Proteção Civil testou resposta na queda de F-16

Centenas de bombeiros, agentes da PSP, médicos e enfermeiros e outros elementos da proteção civil participaram hoje, na Marinha Grande, num simulacro de queda de um avião F-16.

Dois mortos, 26 feridos graves e 15 feridos ligeiros foi o resultado simulado da queda da aeronave no centro da cidade e que mobilizou bombeiros de várias corporações do distrito de Leiria, acompanhados de agentes da PSP, elementos da Proteção Civil, médicos e enfermeiros do Instituto Nacional de Emergência Médica e militares da Força Aérea (FA).

O socorro às dezenas de feridos, entre os quais o piloto do F-16, que caiu no Parque da Cerca, foi um dos momentos do exercício "GrandEx'13", que serviu para testar a capacidade de resposta e coordenação dos vários agentes envolvidos num acidente do género.

O cenário teve como base a queda de uma aeronave militar seguida de incêndio.

Segundo o chefe do gabinete de prevenção de acidentes da Base Aérea n.º 5 (BA5) de Monte Real, Nuno Monteiro, o embate com aves levou o piloto a "perder consciência" logo após se ter ejetado.

Nuno Monteiro, que assumiu o comando da ação da FA, frisou que a Marinha Grande está na zona de operação dos F-16.

"A probabilidade de haver uma queda numa zona habitacional é muito baixa, mas se tivermos em conta as consequências que poderiam advir - que seriam muito severas -, justifica que tenhamos planos e que treinemos este tipo de situações para mitigar o risco", disse o militar.

O capitão salientou que "qualquer piloto da FA irá até ao último segundo desviar a aeronave para uma zona que não tenha casas nem pessoas".

O presidente da Câmara e responsável pela Proteção Civil da Marinha Grande, Álvaro Pereira, adiantou que a ação "permitiu testar o plano municipal de emergência de proteção civil, para poder propor uma revisão e tentar melhorar todas as condições" para responder em caso de catástrofe.

Para o autarca, este tipo de exercício pode salvar vidas no futuro. "Só simulando e preparando é que poderemos ter na altura necessária a resposta adequada", disse.

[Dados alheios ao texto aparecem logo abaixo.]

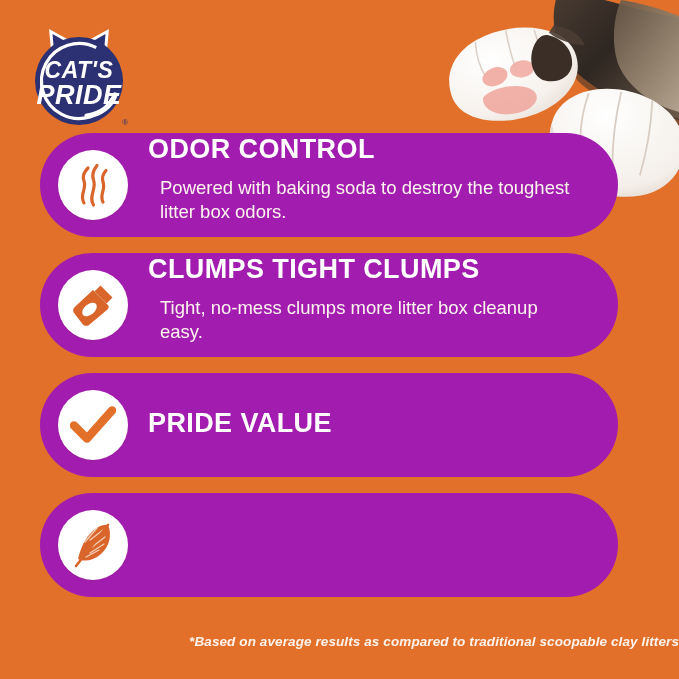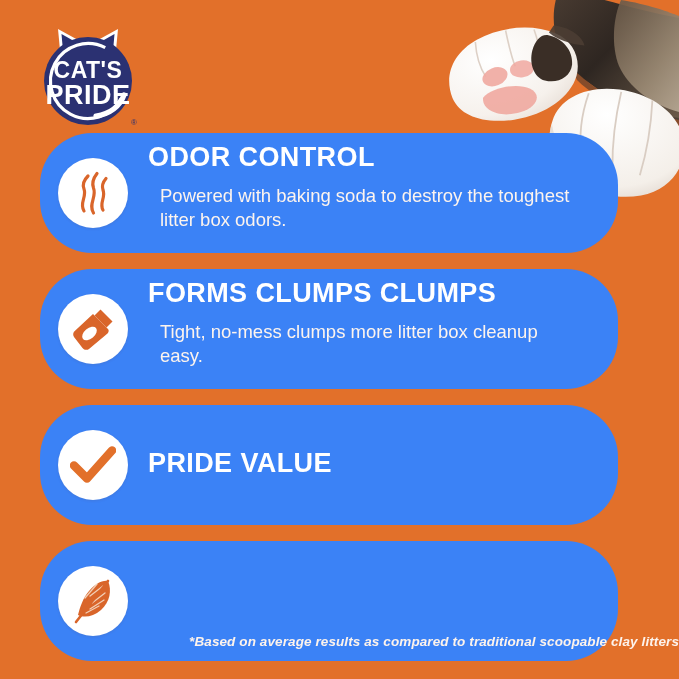"CAT'S" .logo { font-style: none -> italic; left: 34px -> 25px }
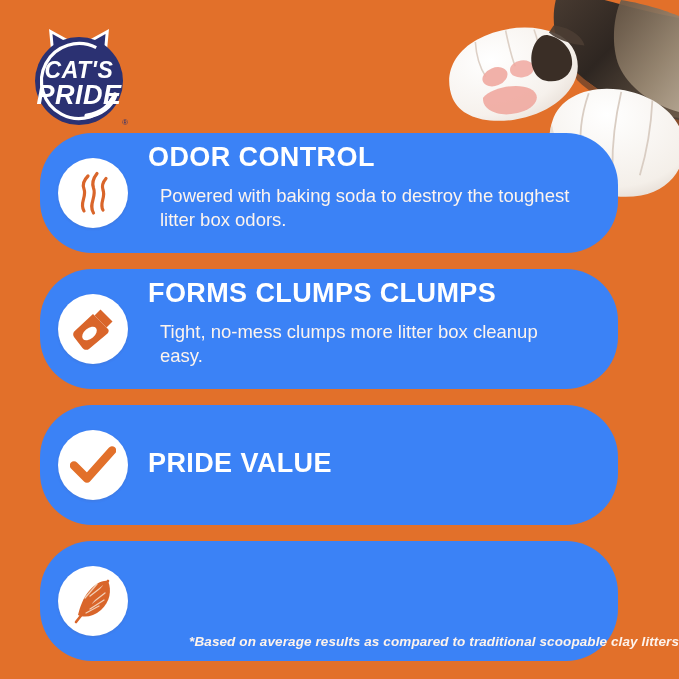"ODOR CONTROL" .card { background: #3b82f6 -> #a21caf; height: 120px -> 104px }
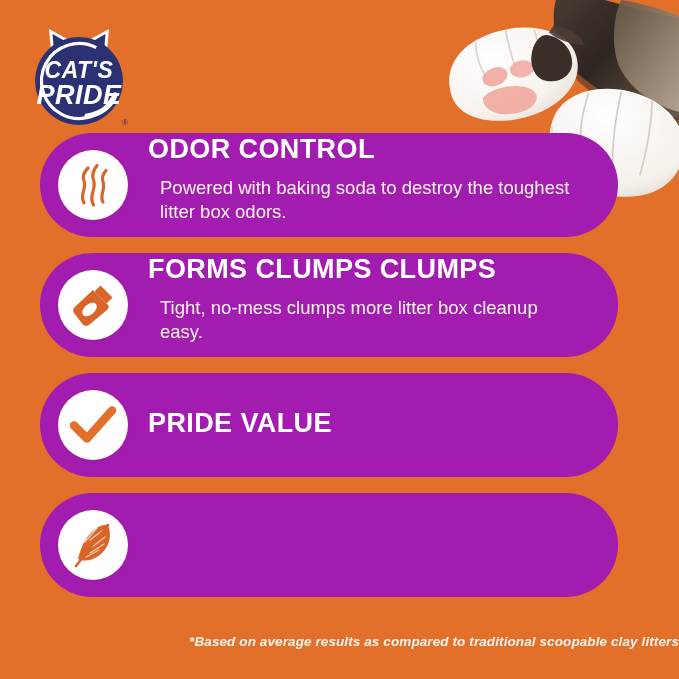"FORMS CLUMPS CLUMPS" p.card-title { text: FORMS CLUMPS -> CLUMPS TIGHT }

Durante o teste, os bombeiros tiveram de efetuar um desencarceramento de um veículo, apagar o incêndio do F-16, enquanto os médicos e enfermeiros do INEM foram confrontados com os vários pedidos de ajuda de feridos e uma situação de pânico, de uma mãe confrontada com o desaparecimento do filho.

A polícia e os militares asseguraram o perímetro de segurança e apoiaram os restantes agentes.

Para Nuno Monteiro, a "mais-valia desde simulacro foi criar sinergias com os outros agentes" e uma oportunidade para "treinar os procedimentos de coordenação e interação com os agentes civis".

"Falta ver os pormenores, mas o balanço é bastante positivo. Nós aprendemos imenso e as equipas civis também aprenderam bastante", acrescentou o capitão.